Yaşamın renkleri çeker insanı...
O renkler ki...
Bir dost, bir arkadaş...
Güven veren yoldaşlık; omuz omuza mücadeleler...
Birlikte yaşanmış iyi-kötü ne varsa aynı heyecanla, bir solukta...
Çeker insanı...
Sevinçleri de olmuştur, hüzünleri de...
Paylaştıkça çoğalmıştır sevgileri de dostlukları da...
O renklerle birlikte...
X
Celal Yılmaz ağabeyi, dostumu, yoldaşımı 18. ayrılık yılında anarken...
Yaşadığımız günler...
Yılmadan sürdürdüğümüz mücadele dolu bir yaşam...
Film şeridi gibi geçip gidiyor gözlerimin önünden...
İş yaşamında...
Türkiye Gazeteciler Sendikası'nda, Türkiye Spor Yazarları Derneği'nde ve İzmir Gazeteciler Cemiyeti'nde mesleki dayanışma içinde, gazetecilere özgürlük, sendikasızlaştırmaya karşı direniş ve heyecanla omuz omuza geçen seçim süreçleri unutulur mu hiç?
Türkiye Foto Muhabirleri Derneği'nin kurucuları arasında yer alırken, gösterdiği çalışma heyecanını...
Ve her işe gidişindeki soğukkanlılığı da unutamayız...
X
Özelinde de onun yıldızlarla buluştuğu an neler hissettiğimi...
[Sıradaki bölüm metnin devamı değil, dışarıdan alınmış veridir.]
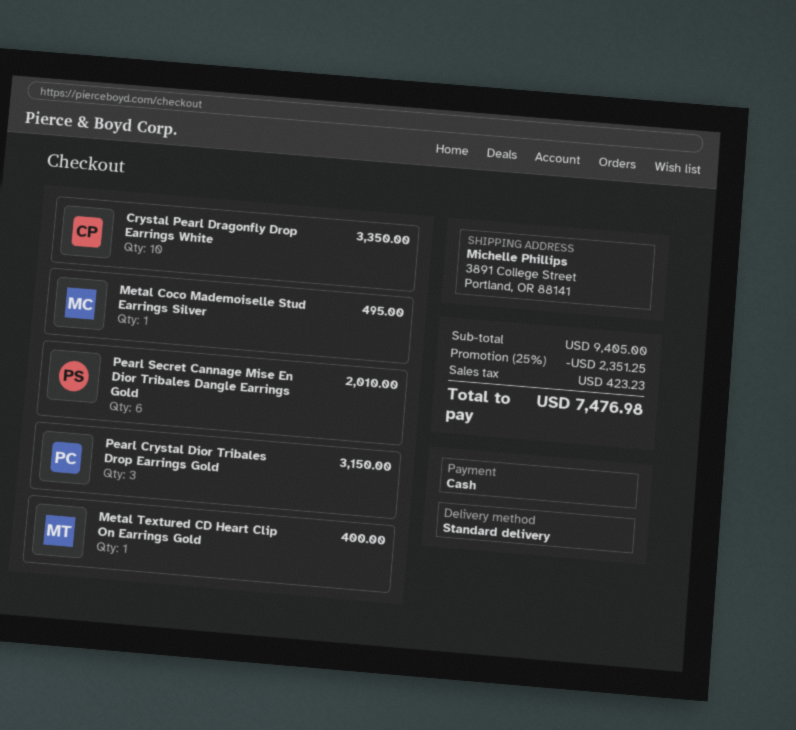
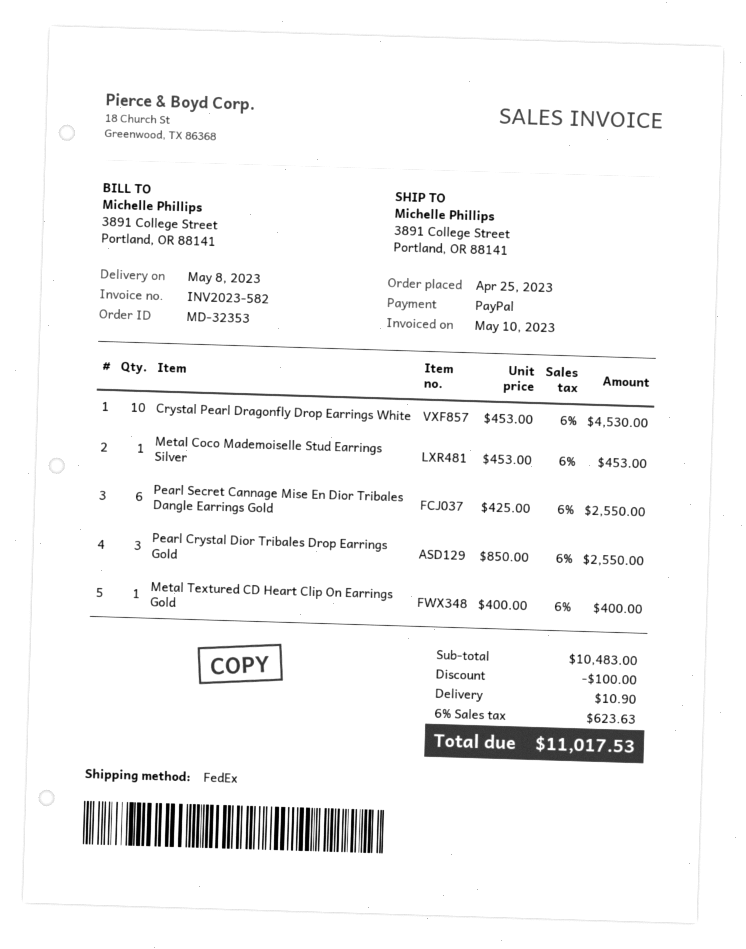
payment method: cash -> PayPal
shipping method: standard -> FedEx
Crystal Pearl Dragonfly Drop Earrings White: 10 for 3350.00 -> 10 for 4530.00
Metal Coco Mademoiselle Stud Earrings Silver: 1 for 495.00 -> 1 for 453.00
Pearl Secret Cannage Mise En Dior Tribales Dangle Earrings Gold: 6 for 2010.00 -> 6 for 2550.00
Pearl Crystal Dior Tribales Drop Earrings Gold: 3 for 3150.00 -> 3 for 2550.00
subtotal: 9405.00 -> 10483.00
discount: 2351.25 -> 100.00
shipping: none -> 10.90
tax: 423.23 -> 623.63
total: 7476.98 -> 11017.53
Nasıl bir acıya düştüğümü vurgulamalıyım...
Siyah bir acı!..
Bir dostu, yoldaşı, ağabeyi yitirmiş olmanın en ağır acısı...
Kolay mıdır insanın yaşamdaki en önemli sırdaşını yitirmesi?
Dün nasılsa...
Bugün de her 24 Kasım geldiğinde aynı acıyı hisseder dururum...
Bana "Celo'suz yaşamı" tattırdığı için isyan ederim!
"Böyle zamansız gitmek yakıştı mı sana koca adam?" diye...
Bir türkü tuttururum "Çökertme"den çıkarım yola, öfkemi-isyanımı durdurmak adına...
X
Yıllar sonra Can Süphandağlı'nın vedası da farklı duygular yaşattı...
Ege Telgraf'ın simge ismi Sezer Doğan ağabeyimizin emanetini, eşi Aylin Süphandağlı ile birlikte ileriye onurla taşıyan Can'ın vedası da zamansız oldu...
Aylin'de ve ailede yarattığı acıyı, çalışanlardaki etkisi unutulmaz...
İlginç bir anısı da bende unutulmazlar arasındadır...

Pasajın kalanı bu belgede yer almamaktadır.